How to Revive & Rehydrate Dried Sourdough Starter
Ideal Environment
- Temperature: 75–78°F is ideal
- Cover: Lid on loosely (starter needs airflow, not pressure)
Day 1
- Take 5g dried starter and place it in a clean jar.
- Add 30g water heated to Approx 100°F.
- Let the starter soak and fully dissolve for 1 hour.
- Add 25g flour and mix well until smooth.

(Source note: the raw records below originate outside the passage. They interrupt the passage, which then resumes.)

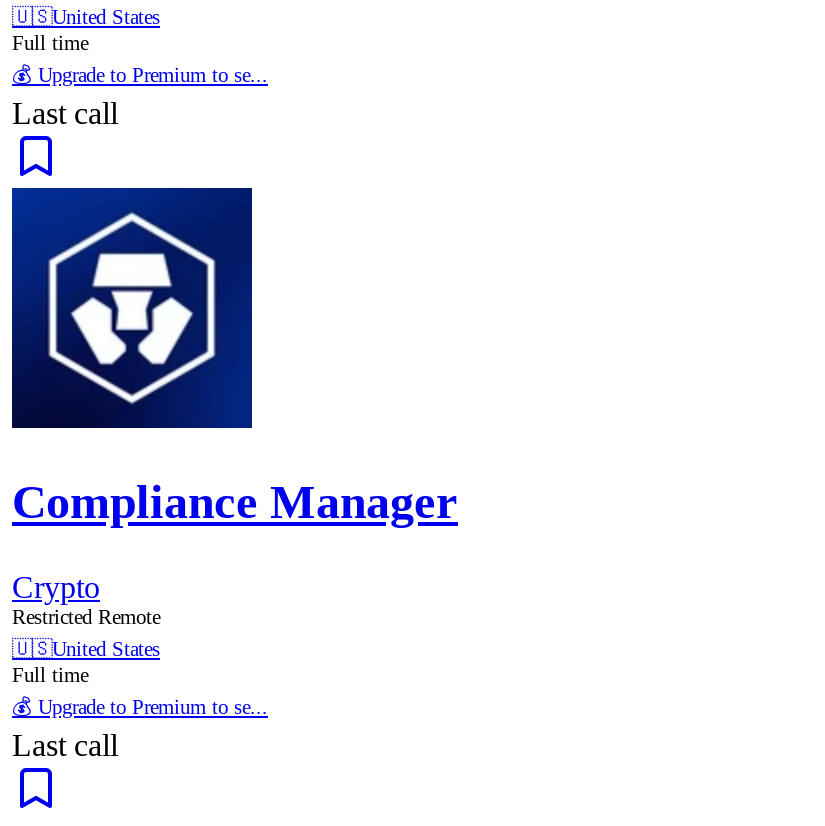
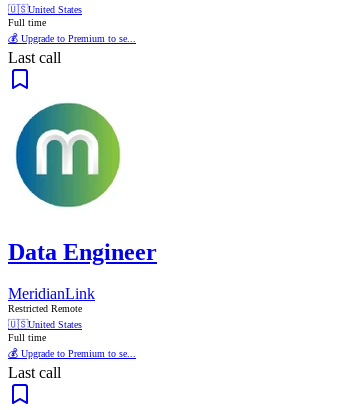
- [image]
- Compliance Manager
+ [image]
+ Data Engineer

- Crypto
+ MeridianLink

- Cover loosely and leave at 70-75°F for 24 hours.
Day 2
- Take 10g starter and discard the rest.
- Add 60g room-temperature water (about 76°F).
- Add 60g flour.
- Mix well, cover loosely, and leave for 24 hours.
Day 3
Repeat Day 2 steps exactly.
Day 4
Repeat Day 2 steps exactly.
Day 5 (Strength Test Feed)
- Take 20g starter.
- Feed with:20g flour20g warm water
(1:1:1 ratio) - Keep at ~78°F and observe.
Your starter should:
- Double in size
- Peak within 4–4.5 hours
If it does, congratulations, you’re ready to bake!
Conclusion
Every kitchen is different. You may need to adjust:
- Feeding ratios
- Feeding quantities
- Temperature
- Feeding frequency
Pay attention to how your starter behaves rather than the clock alone. A healthy starter will smell pleasantly tangy, rise predictably, and respond well to regular feedings.